There are a number of talking-heads on television and the mainstream media that argue it is time to sell gold due to the tapering that the FED is talking of, and they claim that money printing has not led to inflation, and that the economy shows signs of improvement. What's your thought?
Eric Sprott: Well I think that the media pretty well says what they are suppose to say for one thing. And two, everybody follows the price (of gold); if the price is going down it is obviously not a good time to buy, right. And of course, if it starts going up we'll come up with the 'real' [sarcastically stated] reason it's going up. All I know is that I always fall back on a couple of the primary principles; 1) is the demand for the product, which is incredible, and then 2) the whole printing, which is just outer-world size printing, like don't we all get it here. Sooner or later you know there are going to be unintended consequences of printing. Let's say that you bought into the argument that the western central banks wanted the price of gold to move, you can rest assured they would influence what the media has to say. I think there is a huge debate as to whether the media just espouses what the government wants them to, everything is okay -- that's what I happen to believe.

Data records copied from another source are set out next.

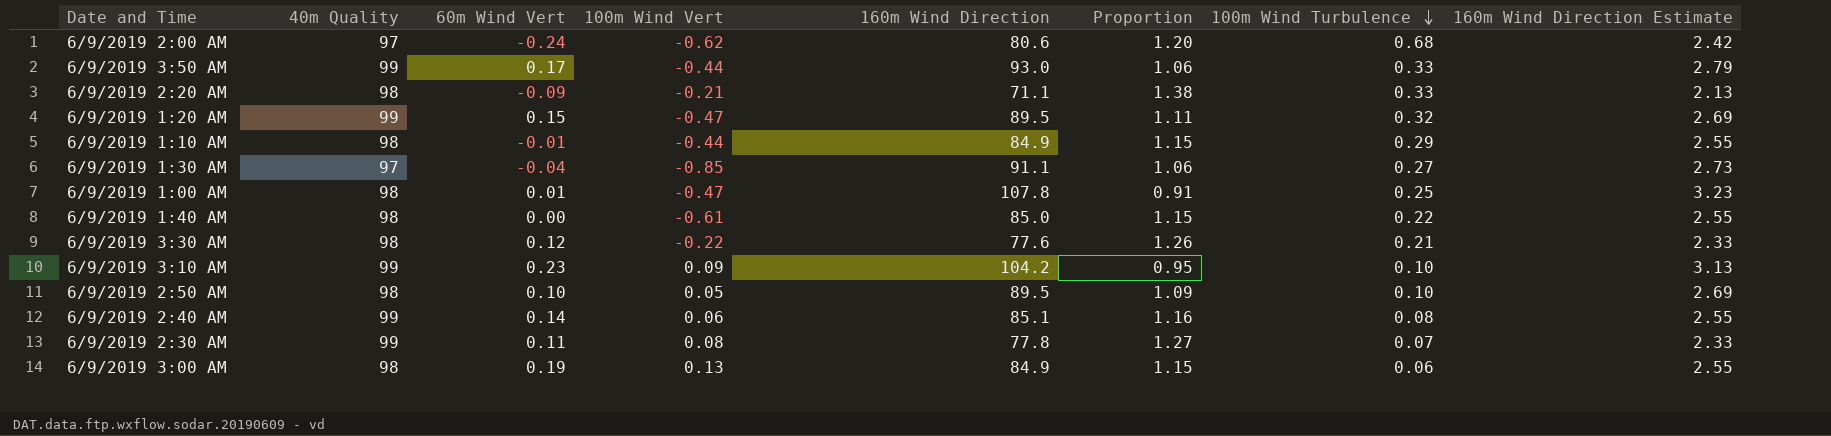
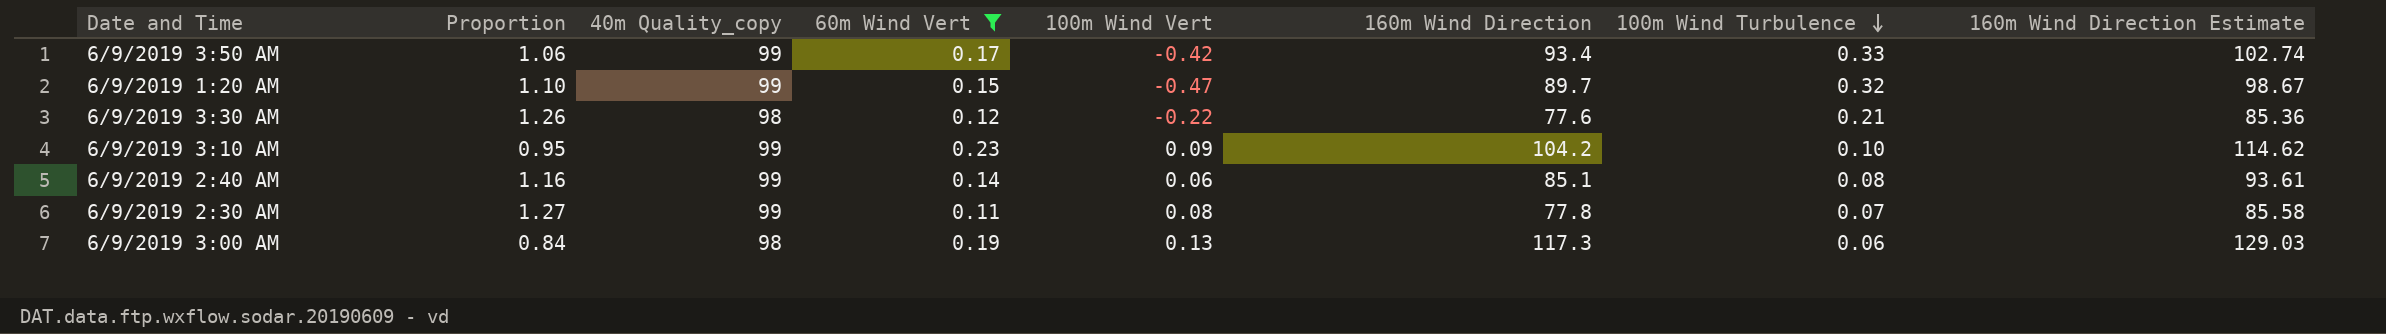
filter: none -> 60m Wind Vert >= 0.11
column Proportion | position: 6 -> 2
column name: 40m Quality -> 40m Quality_copy
column 160m Wind Direction Estimate | formula: [160m Wind Direction] * 0.03 -> [160m Wind Direction] * 1.1
6/9/2019 3:50 AM | 100m Wind Vert: -0.44 -> -0.42
6/9/2019 3:50 AM | 160m Wind Direction: 93.0 -> 93.4
6/9/2019 1:20 AM | Proportion: 1.11 -> 1.10
6/9/2019 1:20 AM | 160m Wind Direction: 89.5 -> 89.7
6/9/2019 3:00 AM | Proportion: 1.15 -> 0.84
6/9/2019 3:00 AM | 160m Wind Direction: 84.9 -> 117.3

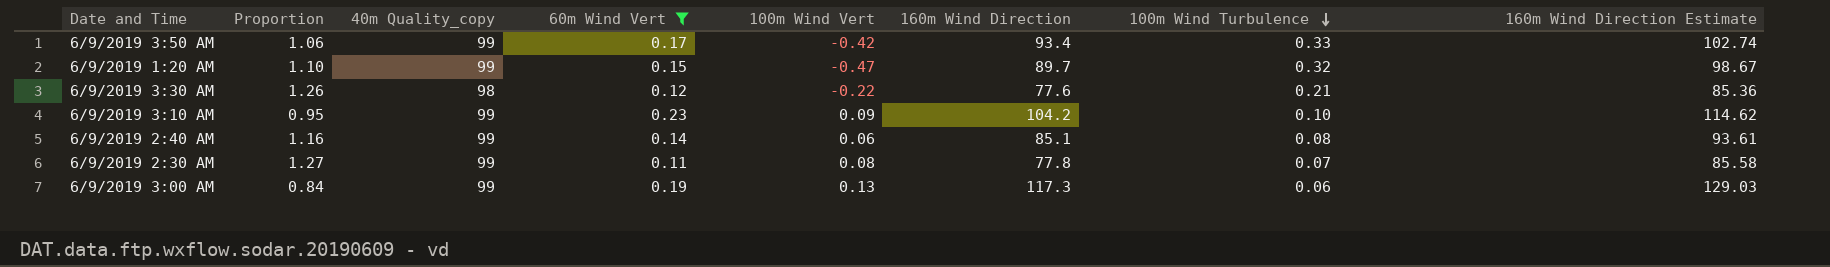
6/9/2019 3:00 AM | 40m Quality_copy: 98 -> 99

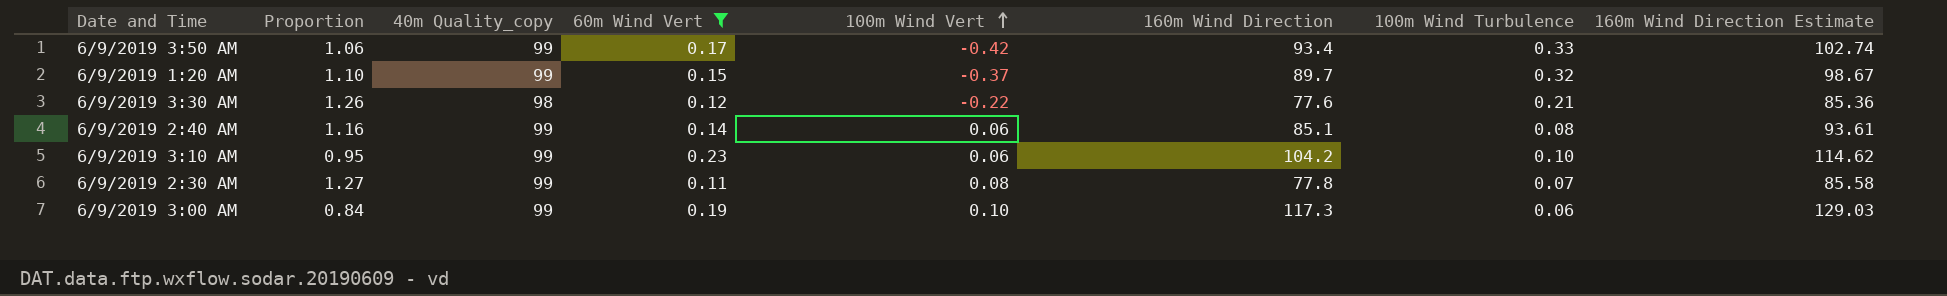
row order: 100m Wind Turbulence descending -> 100m Wind Vert ascending
6/9/2019 1:20 AM | 100m Wind Vert: -0.47 -> -0.37
6/9/2019 3:10 AM | 100m Wind Vert: 0.09 -> 0.06
6/9/2019 3:00 AM | 100m Wind Vert: 0.13 -> 0.10

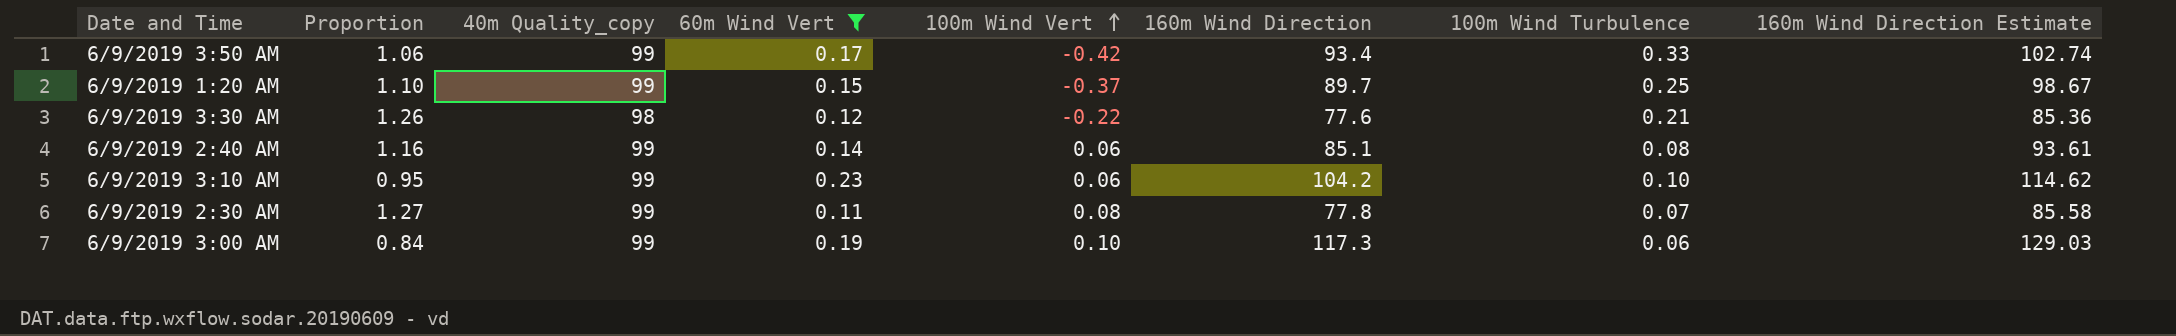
6/9/2019 1:20 AM | 100m Wind Turbulence: 0.32 -> 0.25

Nobody ever seems to report the truth. I'll give you one example; when the US government comes out with what they call their 'generally accepted accounting principles true method' for the year, which I think came out January 15th this time last year and the deficit was $5.6 Trillion, I'll guarantee you no mainstream media reported it. Because we don't talk about things like that, it will depress people and we want them to all feel good, and everything is wonderful. Even though we've had hardly any economic recovery for the $4 Trillion the FED's put in to the system, and probably if we are properly accounting for things we've accomplished nothing. Look, we've put 20 million people on food stamps at the same time as we have created a couple million jobs, well how does work? Is there something I'm missing there, that 10 times as many people all of a sudden qualify for food stamps versus the people that got new jobs? It tells you that the jobs numbers aren't real.
Gold mining companies, they are close to their cheapest relative to book value in at least two decades. A number of astute investment bankers (e.g. Barclays PLC's Paul Knight, Cowen & co.'s Adam Graf) see gold-mining rebounding in 2014 as producers target assets at fire sale prices. I note Goldcorp taking a hostile run at Osisko for example. What are your thoughts on this or what are some companies that you would suggest to keep an eye on given they are on sale?
Eric Sprott: I think that what I have done is I have looked at producers, more so than exploration companies and potential developers, I want a producer, because if the price goes up like I think it's going to do, the producer will feel that immediately in its cash flow and I think the market will react immediately. I'm not saying quite frankly that the producer will go up more than an exploration guy will, I think they are both going to go crazy. In the final analysis the exploration guy might go up more because it will bring the market back into excited about some of these discoveries we can make. And I have a little way of doing that, I think about the price going to $2,000/oz and I think about what the guy will make at $2,000/oz and I will find out that I am paying like 2 and 3 times earnings for the company and I say 'okay, fine I'm willing to take that risk' and get that reward by the way. And the reward is stocks go up by 500 and a 1000 percent, that's the kind of reward I think we are staring at these days -- certainly if my targets are reached.
Any major producers that you like? Barrick, Goldcorp?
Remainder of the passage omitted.